Rental market activity in prime London markets has been lower than normal this summer due to uncertainty around the start of the academic year and pressure on corporate budgets, according to Knight Frank.
The company’s prime London letting report shows that rental value declines have narrowed in the capital's markets in recent months but weaker demand means there will be no spike in activity this summer.
Average rental values in prime central London dropped 0.9% in July, which was an improvement on the 2.2% decline recorded during the depths of the market lockdown in April.
Similarly, in prime outer London, a fall of 0.4% in July compared to a fall of 2.6% in April.
Rental values have fallen in recent months as this uptick in supply has been compounded by weaker than normal demand.

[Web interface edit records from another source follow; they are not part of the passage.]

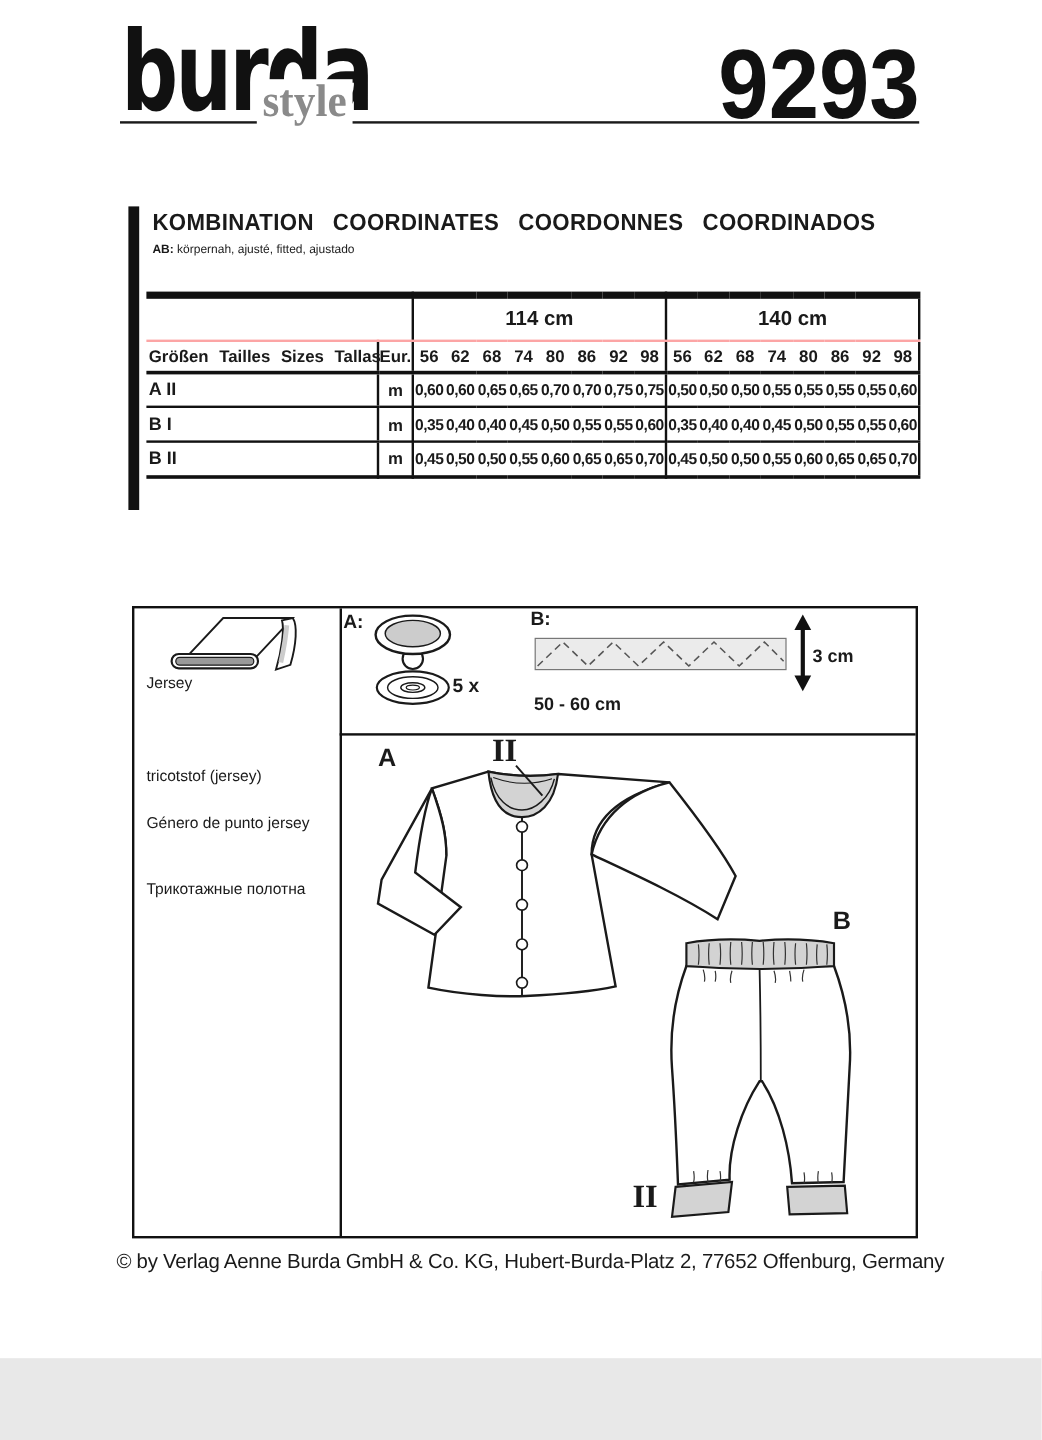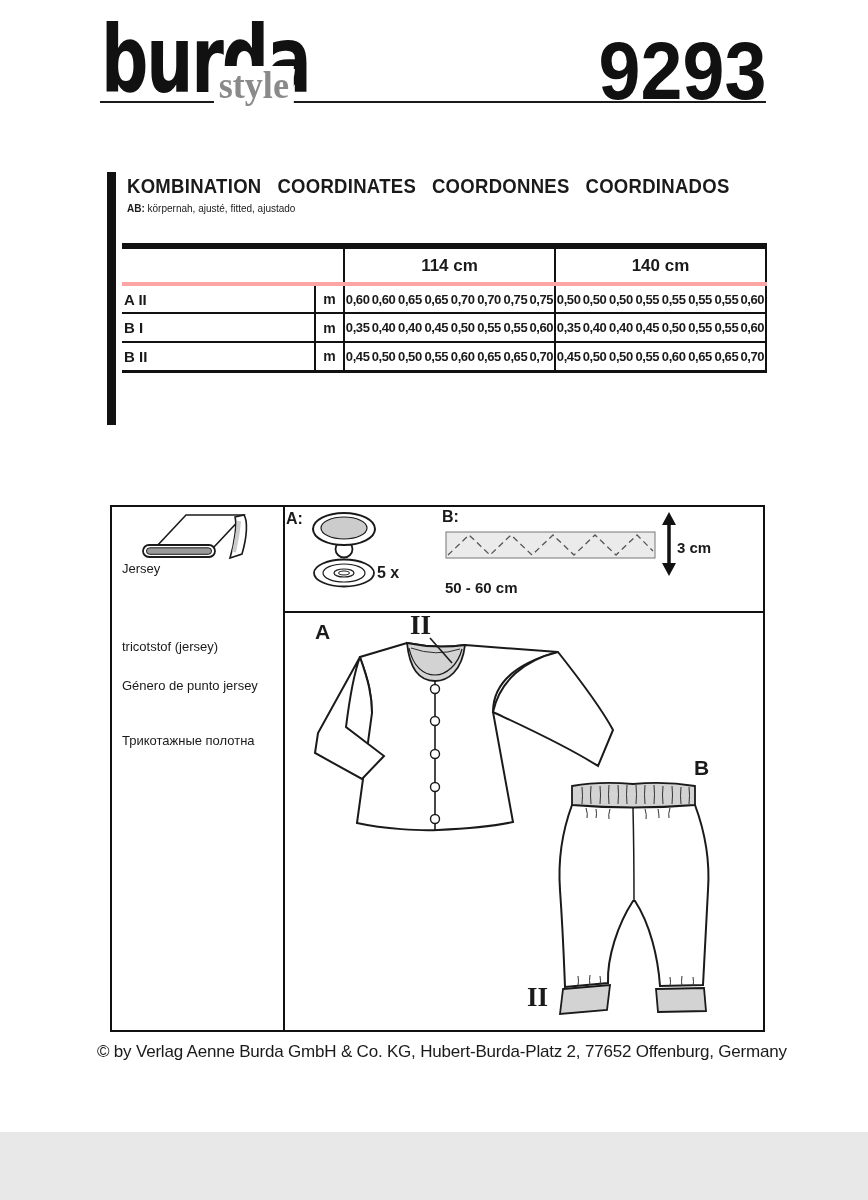"114 cm" tr.r1 td { border-bottom: 4px solid #fca5a5 -> 2px solid #fca5a5 }
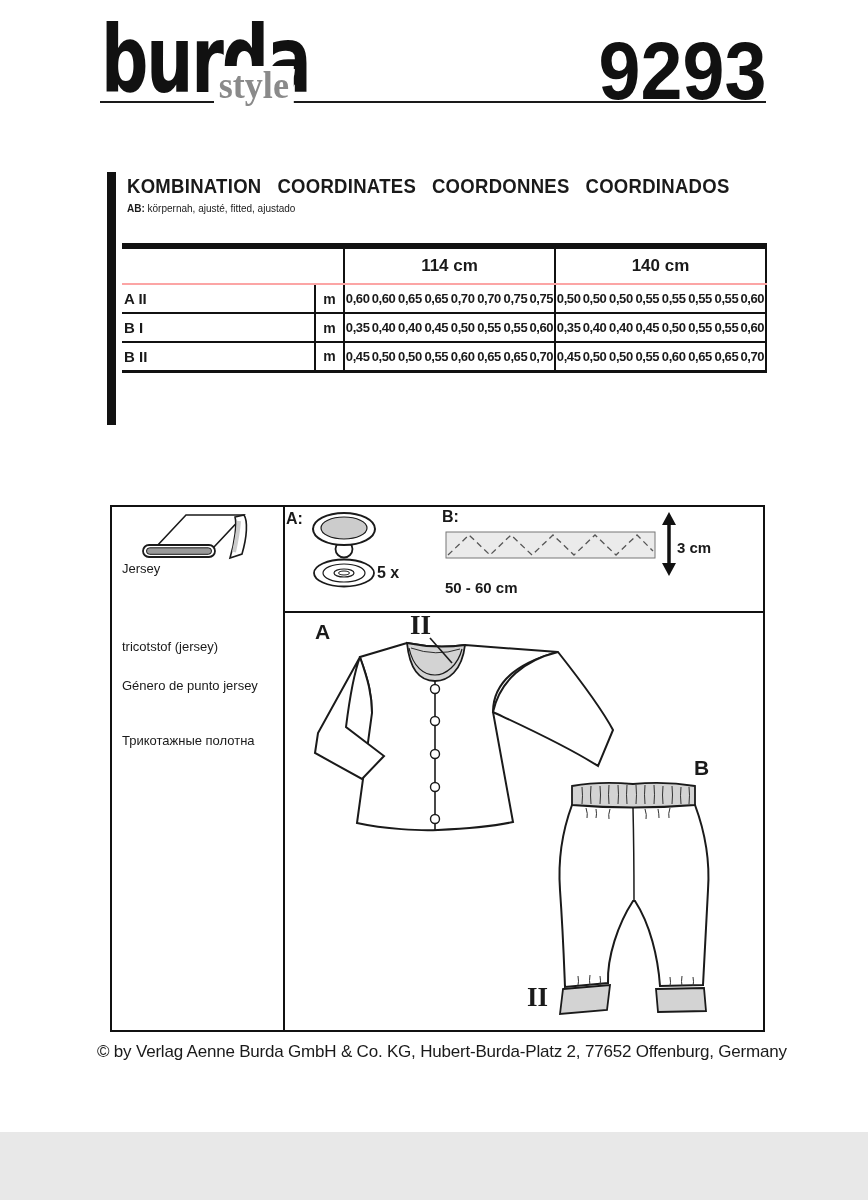"Größen Tailles Sizes Tallas" tr.r2 { html: none -> <tr> <td>Größen Tailles Sizes Tallas</td> <td>Eur.</td> <td>56</td> <td>62</td> <td>68</td> <td>74</td> <td>80</td> <td>86</td> <td>92</td> <td>98</td> <td>56</td> <td>62</td> <td>68</td> <td>74</td> <td>80</td> <td>86</td> <td>92</td> <td>98</td> </tr> }
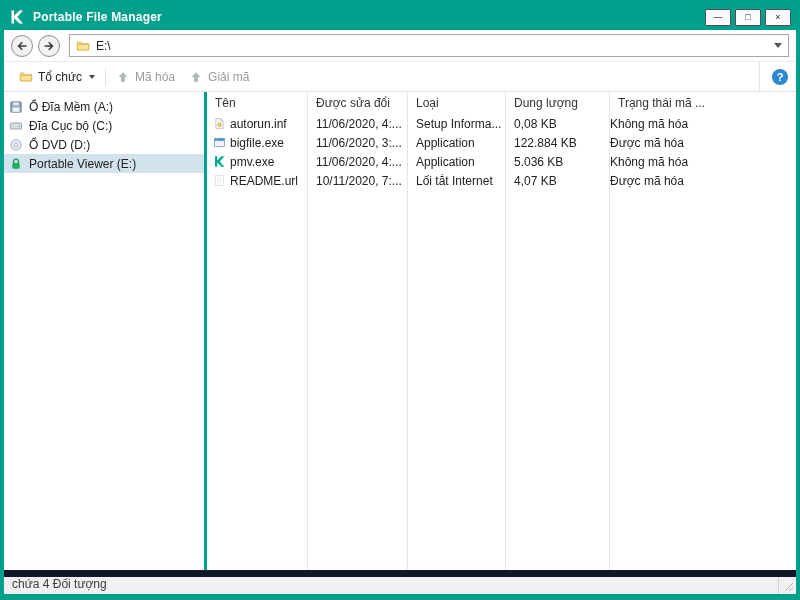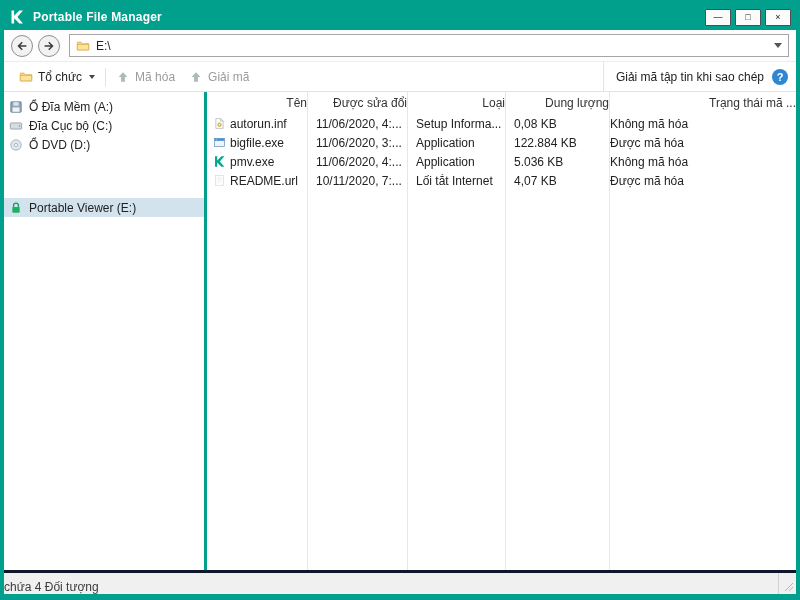"Giải mã tập tin khi" span { html: <span>Giải mã tập tin khi sao chép</span> -> none }
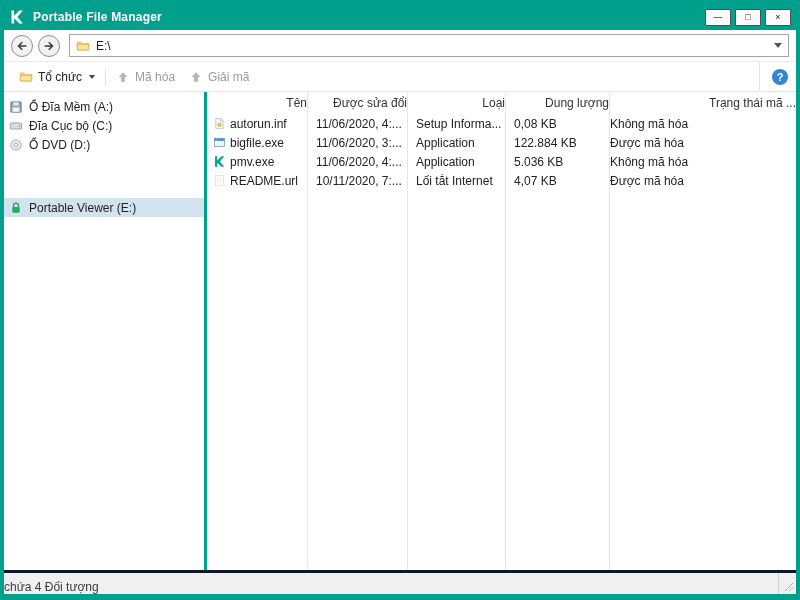"Tên" .list-header { text-align: right -> none }
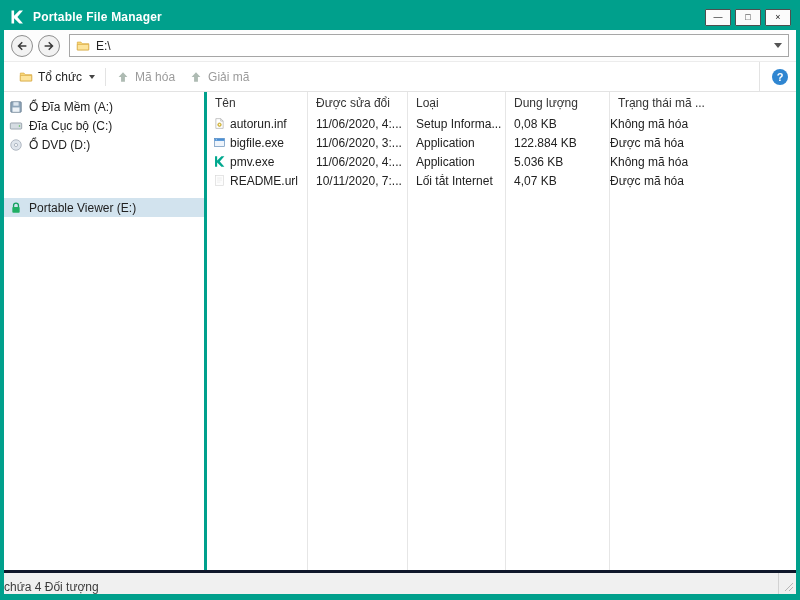"Portable Viewer (E:)" .side-item.selected { margin-top: 44px -> none }
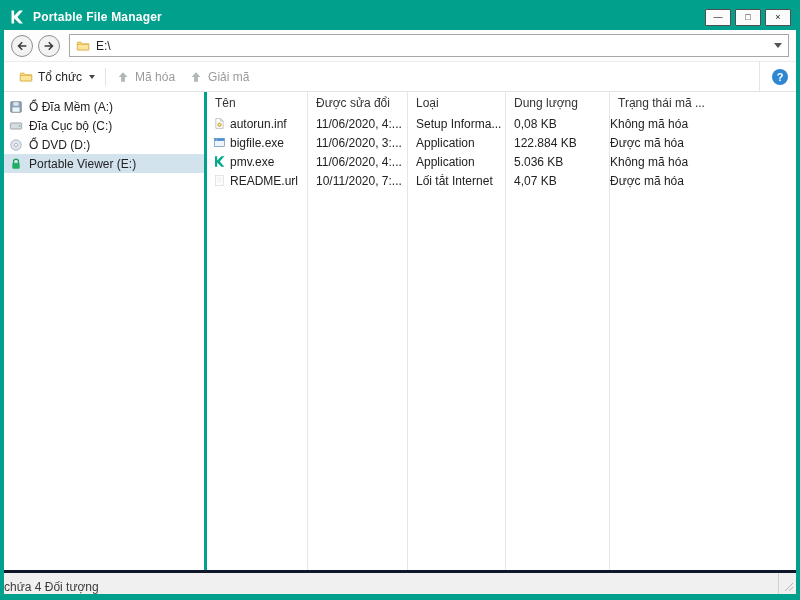"chứa 4 Đối tượng" .statusbar { align-items: flex-end -> flex-start; border-top: 3px solid #0f172a -> 7px solid #0f172a; padding-left: none -> 8px }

“Summer is normally the busiest time of year for the London lettings market,” said Tom Bill, head of UK residential research at Knight Frank. “This year will be different as fewer students face a hard September deadline and as companies tighten their belts until the economic fallout from the pandemic becomes clearer.”
In the 12 months to July, average rental values in prime central London declined 5.8%, while in prime outer London the decrease was 5.4%. In both cases, it was the largest annual decline registered since the global financial crisis in 2009.
The weakest-performing section of the central London market has been between £1,000 and £1,500 per week, where corporate demand is traditionally stronger. There was a fall of 4.8% over the last three months in that price bracket compared to an overall fall of 3.4%.
The south-west was the strongest performing area in outer London as it benefitted from growing demand for outdoor space. Average rental values in south-west London fell 1.4% in the three months to July compared to an overall fall of 2.3% over the same period in prime outer London.
Demand is still rising, although the focus is on sub-£1,000 per week properties and areas with more green space.
Across London and the Home Counties, the number of new prospective tenants that registered in the week to 1 August was 56% higher than the five-year average. Meanwhile, viewings were 36% higher over the same period.